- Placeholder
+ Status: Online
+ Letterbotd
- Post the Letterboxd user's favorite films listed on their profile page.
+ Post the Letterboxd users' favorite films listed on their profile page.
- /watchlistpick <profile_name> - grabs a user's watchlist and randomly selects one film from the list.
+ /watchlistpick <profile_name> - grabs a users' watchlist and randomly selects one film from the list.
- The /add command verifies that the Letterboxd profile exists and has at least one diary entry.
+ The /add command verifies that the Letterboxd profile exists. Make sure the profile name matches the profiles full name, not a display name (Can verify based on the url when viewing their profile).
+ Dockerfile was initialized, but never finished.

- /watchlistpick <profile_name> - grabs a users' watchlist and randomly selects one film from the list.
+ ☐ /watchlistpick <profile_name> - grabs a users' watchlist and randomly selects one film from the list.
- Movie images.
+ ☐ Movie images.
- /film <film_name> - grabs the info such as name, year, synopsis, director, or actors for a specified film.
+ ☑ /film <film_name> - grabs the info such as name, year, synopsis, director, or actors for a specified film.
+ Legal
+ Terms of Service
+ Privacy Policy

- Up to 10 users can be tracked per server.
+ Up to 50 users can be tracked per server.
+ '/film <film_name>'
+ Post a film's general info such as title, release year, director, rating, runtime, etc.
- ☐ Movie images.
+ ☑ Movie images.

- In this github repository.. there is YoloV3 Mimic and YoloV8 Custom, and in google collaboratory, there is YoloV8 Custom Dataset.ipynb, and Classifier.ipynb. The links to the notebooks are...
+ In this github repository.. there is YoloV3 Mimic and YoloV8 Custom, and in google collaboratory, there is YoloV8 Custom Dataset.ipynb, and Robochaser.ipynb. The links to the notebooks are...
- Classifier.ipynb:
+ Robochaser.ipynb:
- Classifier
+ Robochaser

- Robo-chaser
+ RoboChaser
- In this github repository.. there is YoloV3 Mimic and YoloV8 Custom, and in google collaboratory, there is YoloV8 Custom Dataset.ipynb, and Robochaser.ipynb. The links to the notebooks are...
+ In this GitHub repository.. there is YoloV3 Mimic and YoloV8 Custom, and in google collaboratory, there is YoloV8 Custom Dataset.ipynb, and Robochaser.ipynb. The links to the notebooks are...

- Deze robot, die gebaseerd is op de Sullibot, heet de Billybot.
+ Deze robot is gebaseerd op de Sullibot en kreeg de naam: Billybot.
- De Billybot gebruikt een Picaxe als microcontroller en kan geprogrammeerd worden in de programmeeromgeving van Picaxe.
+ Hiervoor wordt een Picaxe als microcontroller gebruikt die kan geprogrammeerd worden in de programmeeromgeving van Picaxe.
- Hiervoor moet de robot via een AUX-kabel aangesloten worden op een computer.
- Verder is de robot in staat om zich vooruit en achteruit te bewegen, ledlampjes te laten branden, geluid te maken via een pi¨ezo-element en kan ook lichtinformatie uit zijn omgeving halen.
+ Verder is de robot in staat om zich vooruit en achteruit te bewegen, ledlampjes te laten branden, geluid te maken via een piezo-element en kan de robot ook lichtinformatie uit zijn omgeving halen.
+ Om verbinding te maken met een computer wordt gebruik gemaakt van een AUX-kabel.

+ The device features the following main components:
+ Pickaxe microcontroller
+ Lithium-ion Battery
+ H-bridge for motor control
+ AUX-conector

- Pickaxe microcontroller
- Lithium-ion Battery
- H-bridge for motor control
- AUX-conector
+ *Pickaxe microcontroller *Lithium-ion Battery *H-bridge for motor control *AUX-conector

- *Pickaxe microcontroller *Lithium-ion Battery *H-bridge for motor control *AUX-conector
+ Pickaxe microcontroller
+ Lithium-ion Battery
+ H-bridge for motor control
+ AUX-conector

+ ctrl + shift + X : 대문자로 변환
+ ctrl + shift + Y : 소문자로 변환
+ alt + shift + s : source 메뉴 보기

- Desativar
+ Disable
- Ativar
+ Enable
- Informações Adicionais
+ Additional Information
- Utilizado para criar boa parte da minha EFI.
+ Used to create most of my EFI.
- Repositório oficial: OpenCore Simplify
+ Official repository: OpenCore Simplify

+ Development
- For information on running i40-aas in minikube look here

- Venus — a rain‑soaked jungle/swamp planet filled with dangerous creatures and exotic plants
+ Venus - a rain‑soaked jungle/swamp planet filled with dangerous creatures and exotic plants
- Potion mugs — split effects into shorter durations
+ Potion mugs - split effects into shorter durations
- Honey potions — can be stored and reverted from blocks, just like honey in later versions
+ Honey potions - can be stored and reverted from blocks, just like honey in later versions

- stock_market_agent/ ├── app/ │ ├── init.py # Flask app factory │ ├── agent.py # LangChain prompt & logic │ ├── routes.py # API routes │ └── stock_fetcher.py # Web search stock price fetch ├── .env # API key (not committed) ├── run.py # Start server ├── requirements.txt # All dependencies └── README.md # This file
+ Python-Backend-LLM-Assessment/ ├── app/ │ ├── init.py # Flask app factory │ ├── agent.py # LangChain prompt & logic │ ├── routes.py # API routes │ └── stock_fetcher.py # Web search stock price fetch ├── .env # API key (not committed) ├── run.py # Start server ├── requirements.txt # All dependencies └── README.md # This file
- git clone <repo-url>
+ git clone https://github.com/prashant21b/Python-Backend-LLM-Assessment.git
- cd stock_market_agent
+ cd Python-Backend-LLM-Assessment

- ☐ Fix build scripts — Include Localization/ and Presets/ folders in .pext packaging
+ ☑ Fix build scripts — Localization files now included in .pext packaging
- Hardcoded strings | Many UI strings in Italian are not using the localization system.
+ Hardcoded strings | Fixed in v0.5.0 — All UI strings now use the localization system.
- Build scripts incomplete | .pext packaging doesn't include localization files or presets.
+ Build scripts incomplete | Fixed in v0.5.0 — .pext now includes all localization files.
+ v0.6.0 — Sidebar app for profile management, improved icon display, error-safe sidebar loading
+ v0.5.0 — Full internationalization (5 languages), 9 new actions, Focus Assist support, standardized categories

● ● ● ●

[TASK DESCRIPTION] Starting with the first line, give back the whole listing exactly.

[RESPONSE]
- Placeholder
+ Status: Online
+ Letterbotd
- Post the Letterboxd user's favorite films listed on their profile page.
+ Post the Letterboxd users' favorite films listed on their profile page.
- /watchlistpick <profile_name> - grabs a user's watchlist and randomly selects one film from the list.
+ /watchlistpick <profile_name> - grabs a users' watchlist and randomly selects one film from the list.
- The /add command verifies that the Letterboxd profile exists and has at least one diary entry.
+ The /add command verifies that the Letterboxd profile exists. Make sure the profile name matches the profiles full name, not a display name (Can verify based on the url when viewing their profile).
+ Dockerfile was initialized, but never finished.

- /watchlistpick <profile_name> - grabs a users' watchlist and randomly selects one film from the list.
+ ☐ /watchlistpick <profile_name> - grabs a users' watchlist and randomly selects one film from the list.
- Movie images.
+ ☐ Movie images.
- /film <film_name> - grabs the info such as name, year, synopsis, director, or actors for a specified film.
+ ☑ /film <film_name> - grabs the info such as name, year, synopsis, director, or actors for a specified film.
+ Legal
+ Terms of Service
+ Privacy Policy

- Up to 10 users can be tracked per server.
+ Up to 50 users can be tracked per server.
+ '/film <film_name>'
+ Post a film's general info such as title, release year, director, rating, runtime, etc.
- ☐ Movie images.
+ ☑ Movie images.

- In this github repository.. there is YoloV3 Mimic and YoloV8 Custom, and in google collaboratory, there is YoloV8 Custom Dataset.ipynb, and Classifier.ipynb. The links to the notebooks are...
+ In this github repository.. there is YoloV3 Mimic and YoloV8 Custom, and in google collaboratory, there is YoloV8 Custom Dataset.ipynb, and Robochaser.ipynb. The links to the notebooks are...
- Classifier.ipynb:
+ Robochaser.ipynb:
- Classifier
+ Robochaser

- Robo-chaser
+ RoboChaser
- In this github repository.. there is YoloV3 Mimic and YoloV8 Custom, and in google collaboratory, there is YoloV8 Custom Dataset.ipynb, and Robochaser.ipynb. The links to the notebooks are...
+ In this GitHub repository.. there is YoloV3 Mimic and YoloV8 Custom, and in google collaboratory, there is YoloV8 Custom Dataset.ipynb, and Robochaser.ipynb. The links to the notebooks are...

- Deze robot, die gebaseerd is op de Sullibot, heet de Billybot.
+ Deze robot is gebaseerd op de Sullibot en kreeg de naam: Billybot.
- De Billybot gebruikt een Picaxe als microcontroller en kan geprogrammeerd worden in de programmeeromgeving van Picaxe.
+ Hiervoor wordt een Picaxe als microcontroller gebruikt die kan geprogrammeerd worden in de programmeeromgeving van Picaxe.
- Hiervoor moet de robot via een AUX-kabel aangesloten worden op een computer.
- Verder is de robot in staat om zich vooruit en achteruit te bewegen, ledlampjes te laten branden, geluid te maken via een pi¨ezo-element en kan ook lichtinformatie uit zijn omgeving halen.
+ Verder is de robot in staat om zich vooruit en achteruit te bewegen, ledlampjes te laten branden, geluid te maken via een piezo-element en kan de robot ook lichtinformatie uit zijn omgeving halen.
+ Om verbinding te maken met een computer wordt gebruik gemaakt van een AUX-kabel.

+ The device features the following main components:
+ Pickaxe microcontroller
+ Lithium-ion Battery
+ H-bridge for motor control
+ AUX-conector

- Pickaxe microcontroller
- Lithium-ion Battery
- H-bridge for motor control
- AUX-conector
+ *Pickaxe microcontroller *Lithium-ion Battery *H-bridge for motor control *AUX-conector

- *Pickaxe microcontroller *Lithium-ion Battery *H-bridge for motor control *AUX-conector
+ Pickaxe microcontroller
+ Lithium-ion Battery
+ H-bridge for motor control
+ AUX-conector

+ ctrl + shift + X : 대문자로 변환
+ ctrl + shift + Y : 소문자로 변환
+ alt + shift + s : source 메뉴 보기

- Desativar
+ Disable
- Ativar
+ Enable
- Informações Adicionais
+ Additional Information
- Utilizado para criar boa parte da minha EFI.
+ Used to create most of my EFI.
- Repositório oficial: OpenCore Simplify
+ Official repository: OpenCore Simplify

+ Development
- For information on running i40-aas in minikube look here

- Venus — a rain‑soaked jungle/swamp planet filled with dangerous creatures and exotic plants
+ Venus - a rain‑soaked jungle/swamp planet filled with dangerous creatures and exotic plants
- Potion mugs — split effects into shorter durations
+ Potion mugs - split effects into shorter durations
- Honey potions — can be stored and reverted from blocks, just like honey in later versions
+ Honey potions - can be stored and reverted from blocks, just like honey in later versions

- stock_market_agent/ ├── app/ │ ├── init.py # Flask app factory │ ├── agent.py # LangChain prompt & logic │ ├── routes.py # API routes │ └── stock_fetcher.py # Web search stock price fetch ├── .env # API key (not committed) ├── run.py # Start server ├── requirements.txt # All dependencies └── README.md # This file
+ Python-Backend-LLM-Assessment/ ├── app/ │ ├── init.py # Flask app factory │ ├── agent.py # LangChain prompt & logic │ ├── routes.py # API routes │ └── stock_fetcher.py # Web search stock price fetch ├── .env # API key (not committed) ├── run.py # Start server ├── requirements.txt # All dependencies └── README.md # This file
- git clone <repo-url>
+ git clone https://github.com/prashant21b/Python-Backend-LLM-Assessment.git
- cd stock_market_agent
+ cd Python-Backend-LLM-Assessment

- ☐ Fix build scripts — Include Localization/ and Presets/ folders in .pext packaging
+ ☑ Fix build scripts — Localization files now included in .pext packaging
- Hardcoded strings | Many UI strings in Italian are not using the localization system.
+ Hardcoded strings | Fixed in v0.5.0 — All UI strings now use the localization system.
- Build scripts incomplete | .pext packaging doesn't include localization files or presets.
+ Build scripts incomplete | Fixed in v0.5.0 — .pext now includes all localization files.
+ v0.6.0 — Sidebar app for profile management, improved icon display, error-safe sidebar loading
+ v0.5.0 — Full internationalization (5 languages), 9 new actions, Focus Assist support, standardized categories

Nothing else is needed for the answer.